A huge cruise ship packed full of holidaying passengers. A tsunami-esque tidal wave. A recipe for disaster. Luckily we have an ex-Navi man, an ex-Fireman, a ship architect and a few screaming women and kids on board, determined to forge their way off this oceanic tomb before the rising water catches them. Poseidon follows the survivors of the capsizing of this titanic ship as they forge their way across fiery ravines, up crushed air vents and through collapsing elevator shafts, even battling the flood from the ship's sinking. Once the movie gets going, i.e. once the wave hits, the frantic escape action does not let up until the final few seconds. It is what you might call a non-stop adrenaline-fuelled disaster-adventure.
The characters are pretty-much all heroic (any more dubious souls get picked off fairly early on), with Kurt Russell's ex-Mayor and ex-fireman father desperately trying to get his daughter and future son-in-law off the sinking wreck and Josh Lucas' ex-sailor knowing enough about ships to get them going in the right direction. Russell does start the movie looking a little bit old, but once he gets his hands dirty, you feel like this may just be an older extension of his character from Backdraft and start to rejoice in his recent return to the big screen. Josh Lucas is quite underrated as an action-hero, having avoided the Cruise route by playing some very different characters in his career, but his performances in Stealth and now in Poseidon certainly show that he can hold his own in this role. Even Richard Dreyfuss (Jaws) and Kevin Dillon (Platoon) get reasonable supporting roles.
Unfortunately, when it comes to the female characters, we seem to have dropped back to the Seventies and Eighties. This movie is in the style of a classic pre-feminism actioner, where all the men do the heroic stuff and all the women are good for is screaming, panicking, getting stuck, freezing in the face of disaster and needing rescuing. Whether it be the stowaway (played by Alias regular Mia Maestro) who's claustrophobic, the young mother (Jacinda Barrett - Ladder 49) who's trying to take care of her son, or Kurt Russell's character's own daughter, played by the lovely Emmy Rossum (who should be familiar with disasters, having starred in The Day After Tomorrow), they each get their turn being saved by one or more of their male counterparts. (Only the cameo from Black Eyed Peas' singer Stacy Ferguson, where she holds onto the ship's Captain Andre Braugher (from Homicide), displays any kind of female dignity or strength)

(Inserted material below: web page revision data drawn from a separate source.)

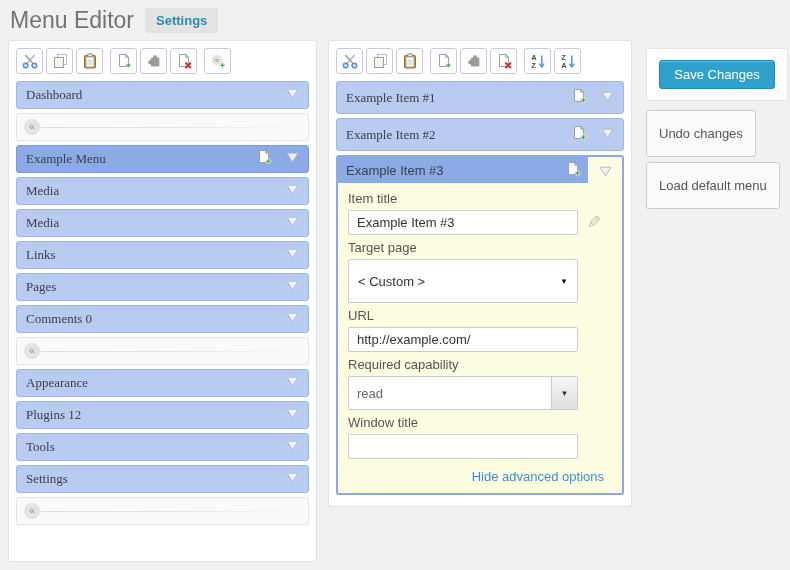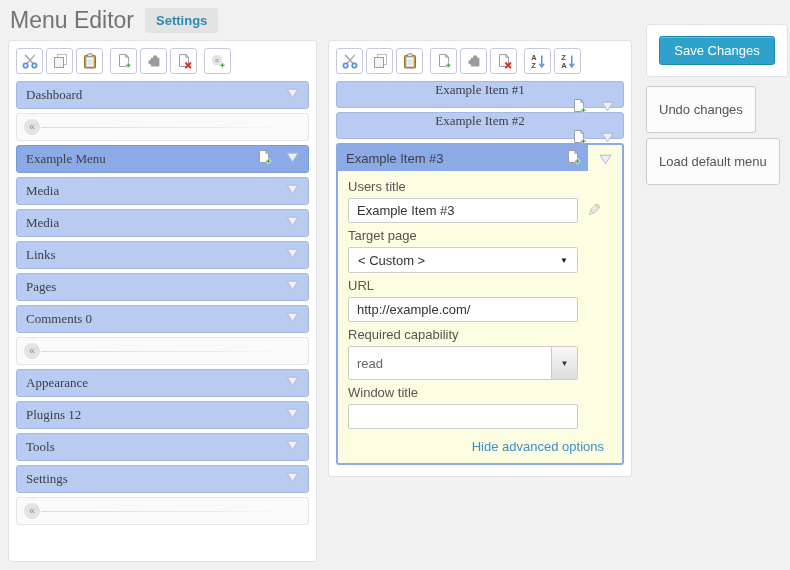--- a/index.html
+++ b/index.html
@@ -63,7 +63,7 @@
   .hide-link { display:block; text-align:right; color:#3a8fc8; margin:10px 8px 0 0;
     text-decoration:none; cursor:pointer; }
   
-  .side { position:absolute; left:646px; top:24px; width:142px; display:flex; flex-direction:column; align-items:flex-start; }
+  .side { position:absolute; left:646px; top:48px; width:142px; display:flex; flex-direction:column; align-items:flex-start; }
   .save-box { width:142px; background:#fff; border:1px solid #e2e2e2; border-radius:3px;
     padding:11px 0; text-align:center; }
   .save-btn { background:#2ea2cc; border:1px solid #2189af; color:#fff; font-family:"Liberation Sans",sans-serif;

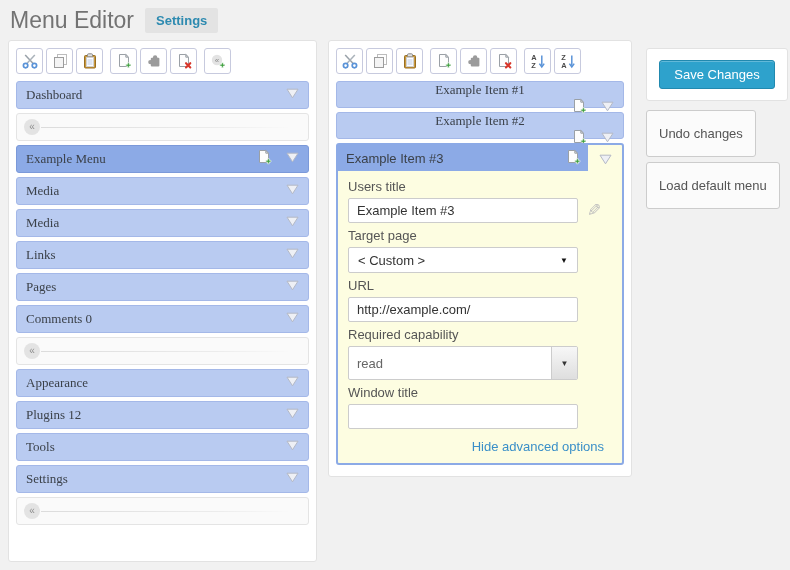--- a/index.html
+++ b/index.html
@@ -28,7 +28,7 @@
   
   .mi { display:flex; align-items:center; height:28px; padding:0 9px;
     background:#b9cbf1; border:1px solid #a4b8e8; border-radius:3px; margin-bottom:4px; cursor:pointer;font-family:Liberation Serif, serif; }
-  .mi.sub { height:27px;flex-direction:column; }
+  .mi.sub { height:33px; }
   .mi.selected { background:#8caae6; border-color:#7b99d9;gap:45px; }
   .mi-label { color:#3b4149; }
   .mi-right { margin-left:auto; display:flex; align-items:center; gap:14px; }

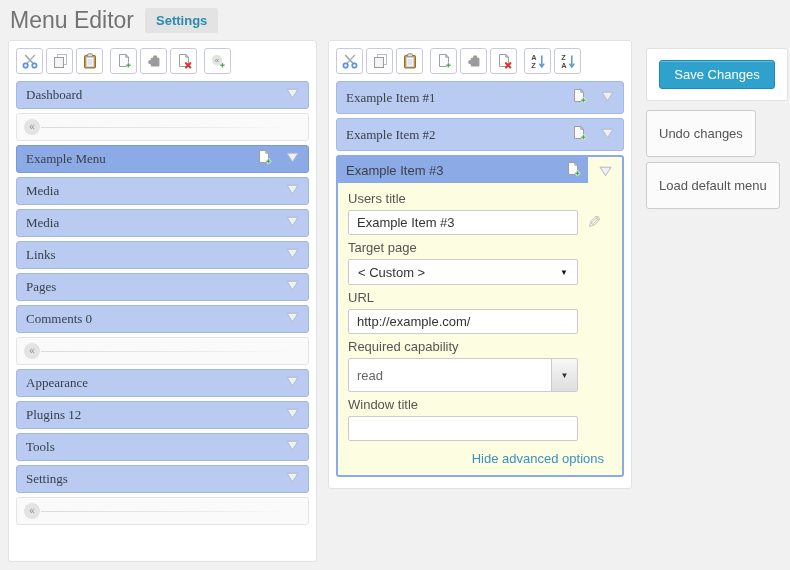--- a/index.html
+++ b/index.html
@@ -406,7 +406,7 @@
           </svg></span>
 
       <div class="exp-body">
-        <label class="f-label">Users title</label>
+        <label class="f-label">Item title</label>
         <div class="f-row">
           <input class="f-input" type="text" value="Example Item #3" style="">
           <span class="pencil-icon">✎</span>

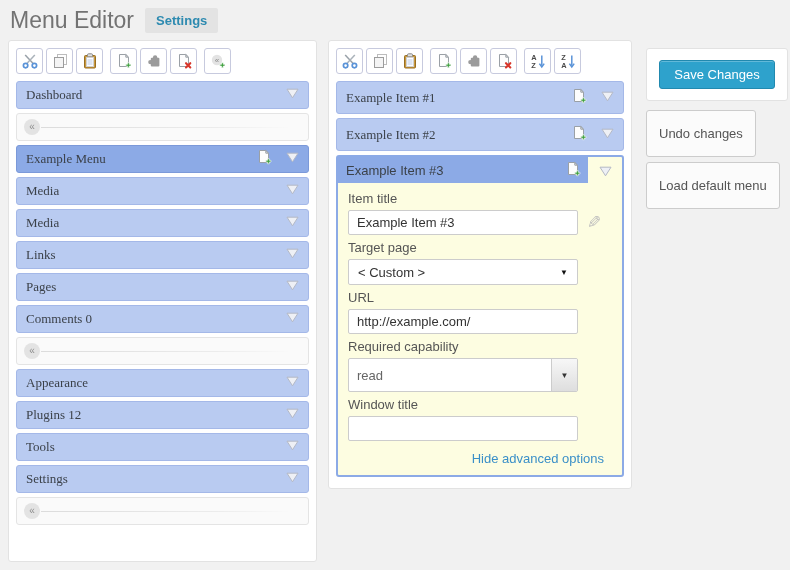--- a/index.html
+++ b/index.html
@@ -50,7 +50,7 @@
     padding:0 8px; font-family:"Liberation Sans",sans-serif; font-size:13px; color:#333; background:#fff; }
   .pencil-icon { width:32px; text-align:center; color:#bdbdbd; font-size:17px;
     transform:scaleX(-1); cursor:pointer; user-select:none; }
-  .f-select { width:calc(100% - 34px); height:26px; border:1px solid #ccc; border-radius:2px;
+  .f-select { width:calc(100% - 34px); height:44px; border:1px solid #ccc; border-radius:2px;
     background:#fff; display:flex; align-items:center; padding:0 9px; cursor:pointer; color:#333; }
   .sel-caret { margin-left:auto; font-size:8px; color:#111; }
   .f-combo { width:calc(100% - 34px); height:34px; border:1px solid #ccc; border-radius:2px;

It doesn't ruin this movie, in fact you can quite easily put it to the back of your head and slot this movie into the same shelf as Towering Inferno or the original Poseidon thriller in terms of style, but it was a niggling thing in my head and something that I thought Hollywood had grown out of. All in all it is a thoroughly enjoyable movie. It's never going to be classic like the others I've mentioned, but it has all the markings of a decent disaster romp, with not too much focus on the effects (which are used well because you seldom notice the CGI) and plenty of drama and tense situations. If you need a movie that will be distracting but not particularly demanding on the brain, this will no doubt rock your boat.